__To do__.
Look through the entries below and extract exactly the lines from the one containing "- ./script encrypt -rv ~ to encrypt" through the one containing "the command line.", ends included.

•••

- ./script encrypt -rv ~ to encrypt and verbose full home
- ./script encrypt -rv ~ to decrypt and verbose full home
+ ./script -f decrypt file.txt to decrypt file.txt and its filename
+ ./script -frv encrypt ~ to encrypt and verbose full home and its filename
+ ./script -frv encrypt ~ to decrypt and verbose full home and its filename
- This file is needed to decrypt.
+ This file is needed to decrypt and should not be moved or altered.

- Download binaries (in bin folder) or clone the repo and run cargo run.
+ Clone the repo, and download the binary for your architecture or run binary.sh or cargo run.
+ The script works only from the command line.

•••

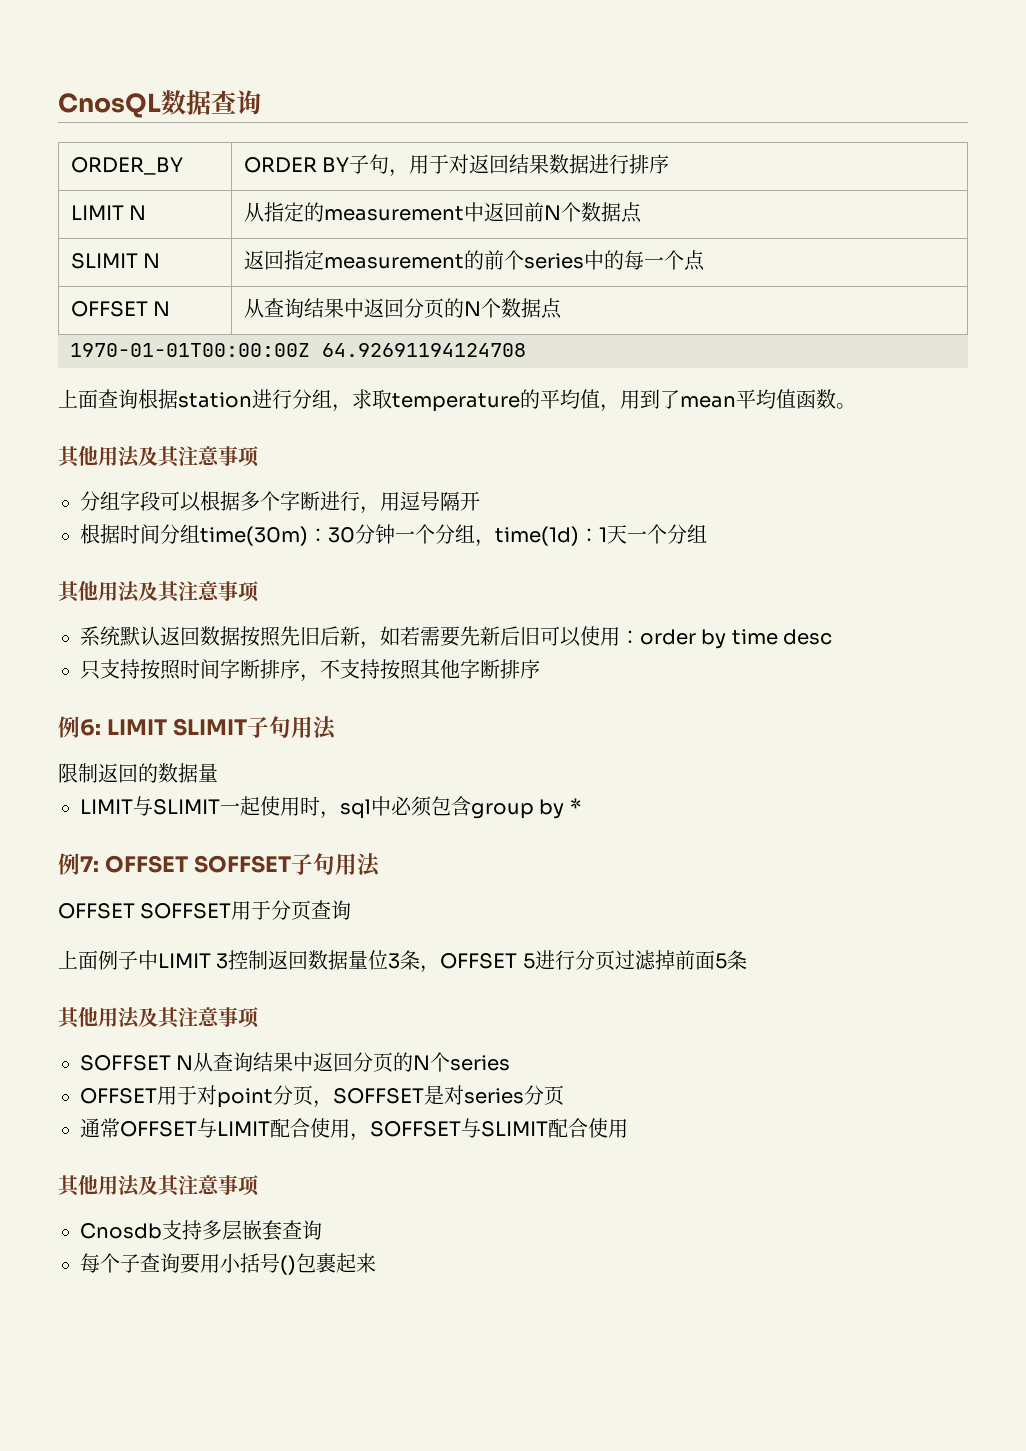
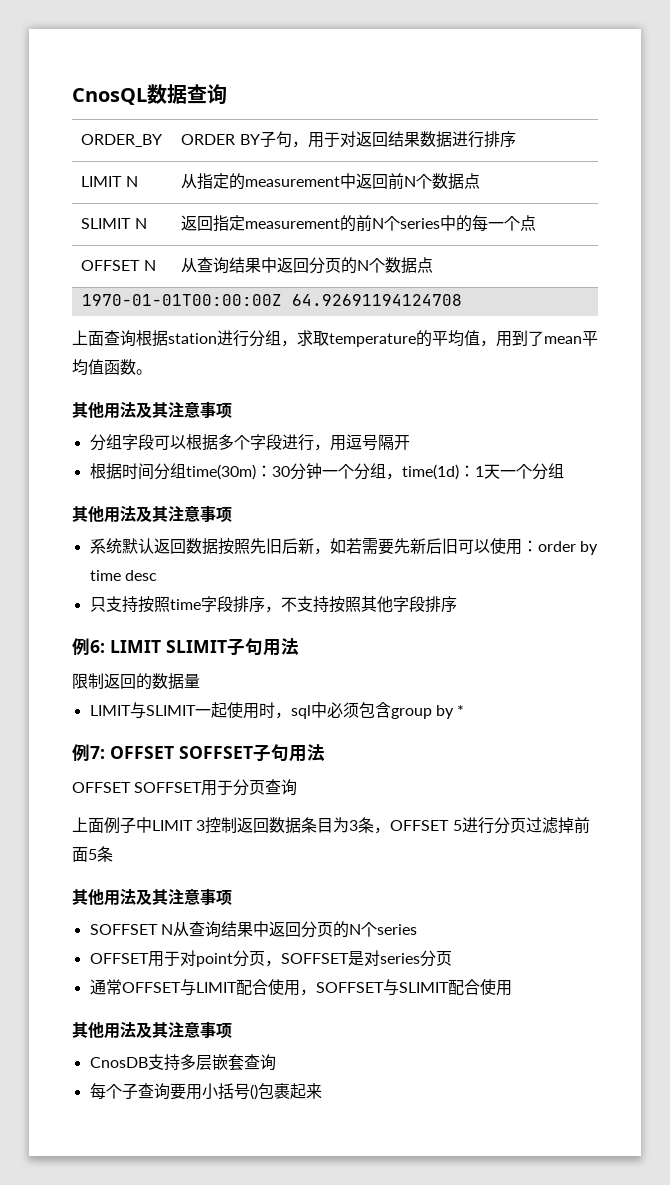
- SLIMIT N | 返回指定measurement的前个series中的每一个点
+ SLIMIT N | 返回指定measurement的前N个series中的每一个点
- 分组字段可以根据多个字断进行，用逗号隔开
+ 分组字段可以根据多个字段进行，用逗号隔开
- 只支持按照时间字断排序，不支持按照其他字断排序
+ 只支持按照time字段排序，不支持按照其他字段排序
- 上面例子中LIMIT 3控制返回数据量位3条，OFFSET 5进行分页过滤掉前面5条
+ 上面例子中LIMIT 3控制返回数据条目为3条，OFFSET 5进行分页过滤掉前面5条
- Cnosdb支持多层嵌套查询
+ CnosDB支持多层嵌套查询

•••

__Response to the task__.
- ./script encrypt -rv ~ to encrypt and verbose full home
- ./script encrypt -rv ~ to decrypt and verbose full home
+ ./script -f decrypt file.txt to decrypt file.txt and its filename
+ ./script -frv encrypt ~ to encrypt and verbose full home and its filename
+ ./script -frv encrypt ~ to decrypt and verbose full home and its filename
- This file is needed to decrypt.
+ This file is needed to decrypt and should not be moved or altered.

- Download binaries (in bin folder) or clone the repo and run cargo run.
+ Clone the repo, and download the binary for your architecture or run binary.sh or cargo run.
+ The script works only from the command line.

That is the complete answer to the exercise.